Unser letzter Tag brach an. Wir besichtigten das “Deutsche Schiffahrtsmuseum”, den “Zoo am Meer” und abends gingen wir bowlen. Ein rundum gelungener Tag.

Das Museum besitzt eine Hansekogge aus dem Jahr 1380, für die gerade ein neues Refugium geschaffen wird. Dort wird die richtige Temperatur und Luftfeuchtigkeit herrschen, um den jahrhundertealten Schatz gut zu erhalten.

Bei unserer Besichtigung stellte gerade die, in Teheran geborene, Künstlerin Maryam Motallebzadeh ihre Werke aus. Durchaus beindruckend und nachdenkenswert, was sie zum Thema “Wasser” schuf.

Einige Exponate können auch gekauft werden. So kostet die Installation “Flaschenpost” von 2016 (ganz rechts) 5.800 €.

Die Jungs und Mädchen konnten herausfinden, wie schwer ein Segel ist, das neu an einen Mast angebracht werden muss. Jeder Punkt auf der Karte bedeutet ein gesunkenes Schiff.

Ein komplettes Wal-Skelett hing in einem der Räume an der Decke.

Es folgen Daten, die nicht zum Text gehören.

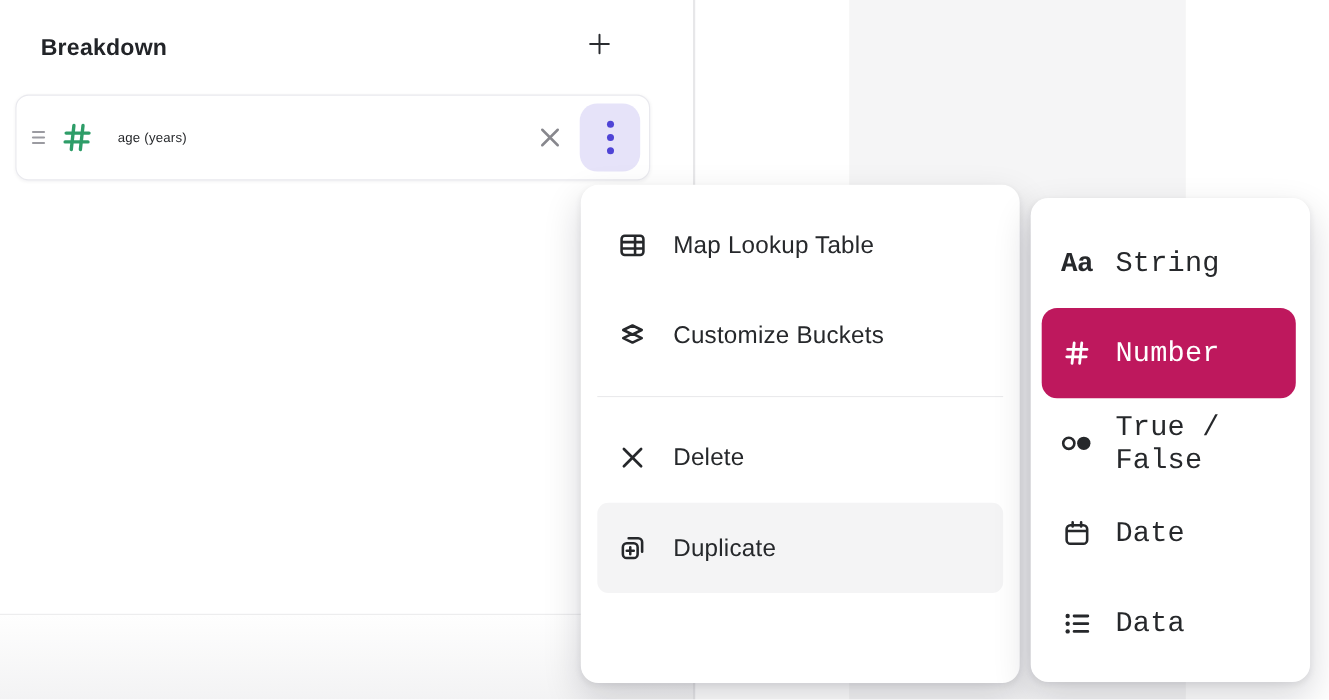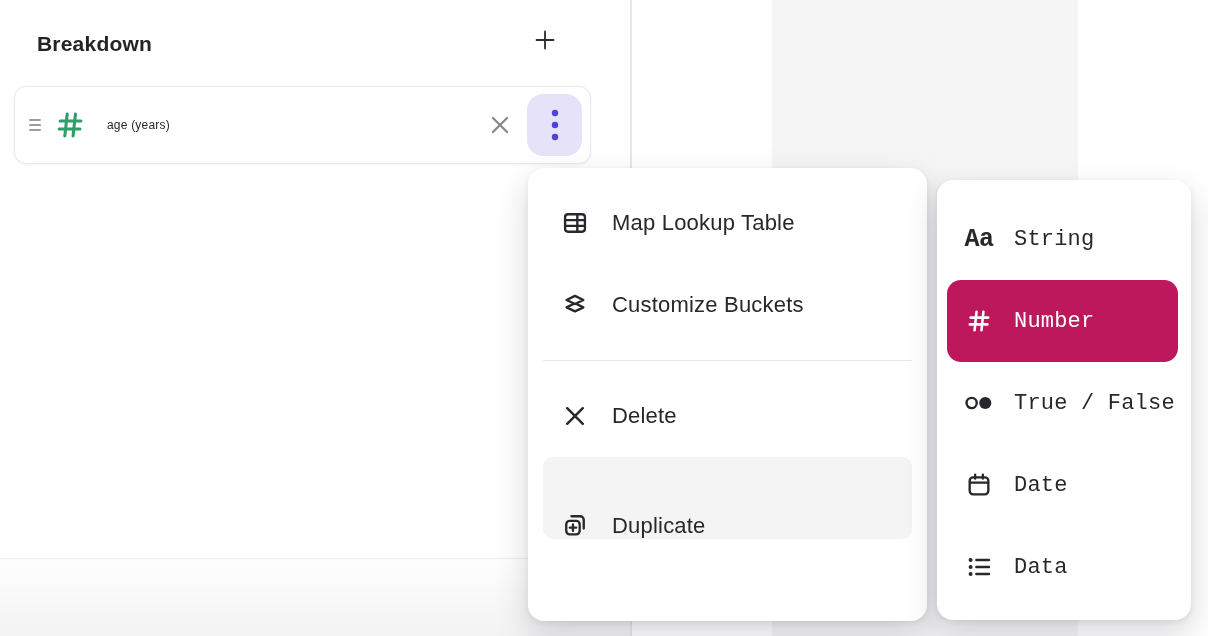--- a/index.html
+++ b/index.html
@@ -56,7 +56,7 @@
   .submenu-row { height:82px; display:flex; align-items:center; border-radius:14px;
                  padding-left:15px; cursor:pointer; }
   .submenu-row .si { width:34px; height:30px; display:flex; align-items:center; justify-content:center; flex:none; }
-  .submenu-row .sl { margin-left:18px; font-size:22px; font-weight:500; letter-spacing:.2px; color:#26282B; }
+  .submenu-row .sl { margin-left:18px; font-size:26px; font-weight:500; letter-spacing:.2px; color:#26282B; }
   .submenu-row.selected { background:#be185d; }
   .submenu-row.selected .sl { color:#ffffff; }
   .aa-glyph { font-size:25px; font-weight:600; color:#26282B; letter-spacing:-.5px; }

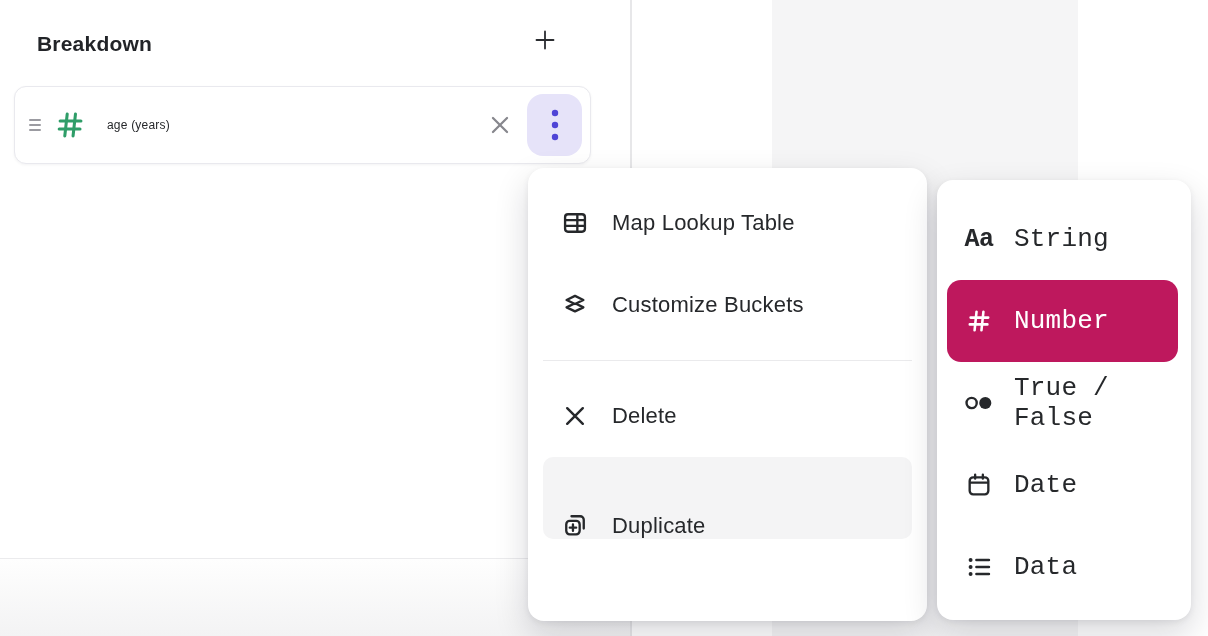--- a/index.html
+++ b/index.html
@@ -45,7 +45,7 @@
   .menu-row .ml { margin-left:23px; font-size:22px; font-weight:500; letter-spacing:.2px; color:#26282B; }
   .menu-row.active { background:#EDEBFB; }
   .menu-row.active .ml { color:#4B3ED2; }
-  .menu-row.hovered { background:#F4F4F5;align-items:flex-end; }
+  .menu-row.hovered { background:#F4F4F5; }
   .submenu-caret { margin-left:auto; display:flex; }
   .menu-divider { height:1px; background:#EAEAEC; margin:14px 0; }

Wale und Delfine sind Säugetiere. Das bedeutet, sie atmen Sauerstoff (deswegen müssen sie an die Meeresoberfläche zum Atmen), gebären lebendige Junge und säugen sie.
Ihr könnt sehr gut erkennen, dass der
Vorfahre der Wale vom Land stammte und zurück ins Meer ging. Der Beweis sind u.a. die fünf Fingerknochen (Bild oben in der Mitte).

Bevor sie unter Schutz standen, hat man aus ihren Knochen u.a. Schmuckkästchen hergestellt :(.

Manche von euch hatten am Ende der Führung eine menge Spaß im Keller des Museums. Dort konntet ihr kleine Schiffchen um einen Leuchtturm bugsieren.